**Activity:**
Print the line where "1 x Tolarian" occurs and every line that follows it in the data below, ending with the last line, precisely as written.

Difference listings
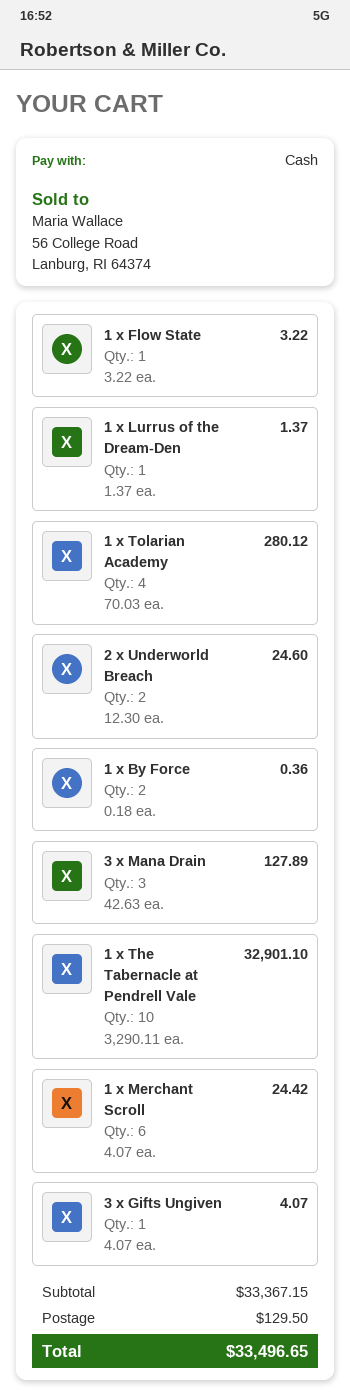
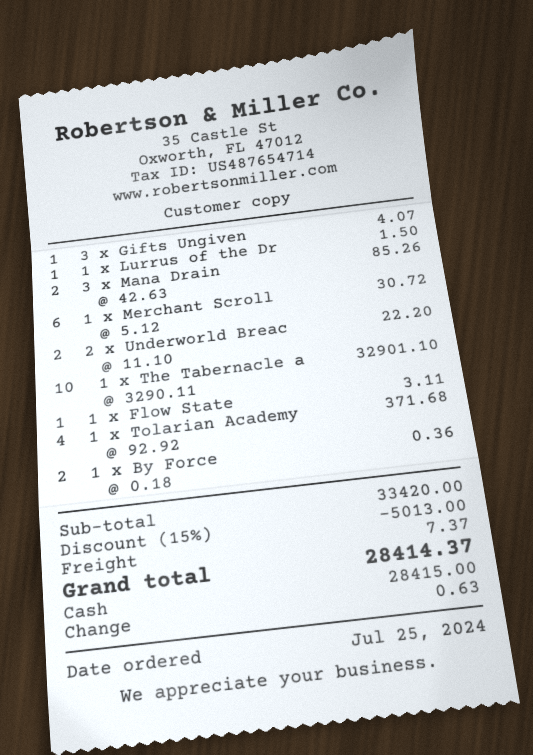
1 x Flow State: 1 x 3.22 = 3.22 -> 1 x 3.11 = 3.11
1 x Lurrus of the Dream-Den: 1 x 1.37 = 1.37 -> 1 x 1.50 = 1.50
1 x Tolarian Academy: 4 x 70.03 = 280.12 -> 4 x 92.92 = 371.68
2 x Underworld Breach: 2 x 12.30 = 24.60 -> 2 x 11.10 = 22.20
3 x Mana Drain: 3 x 42.63 = 127.89 -> 2 x 42.63 = 85.26
1 x Merchant Scroll: 6 x 4.07 = 24.42 -> 6 x 5.12 = 30.72
subtotal: 33367.15 -> 33420.00
discount: none -> 15% = 5013.00
shipping: 129.50 -> 7.37
total: 33496.65 -> 28414.37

**Result:**
1 x Tolarian Academy: 4 x 70.03 = 280.12 -> 4 x 92.92 = 371.68
2 x Underworld Breach: 2 x 12.30 = 24.60 -> 2 x 11.10 = 22.20
3 x Mana Drain: 3 x 42.63 = 127.89 -> 2 x 42.63 = 85.26
1 x Merchant Scroll: 6 x 4.07 = 24.42 -> 6 x 5.12 = 30.72
subtotal: 33367.15 -> 33420.00
discount: none -> 15% = 5013.00
shipping: 129.50 -> 7.37
total: 33496.65 -> 28414.37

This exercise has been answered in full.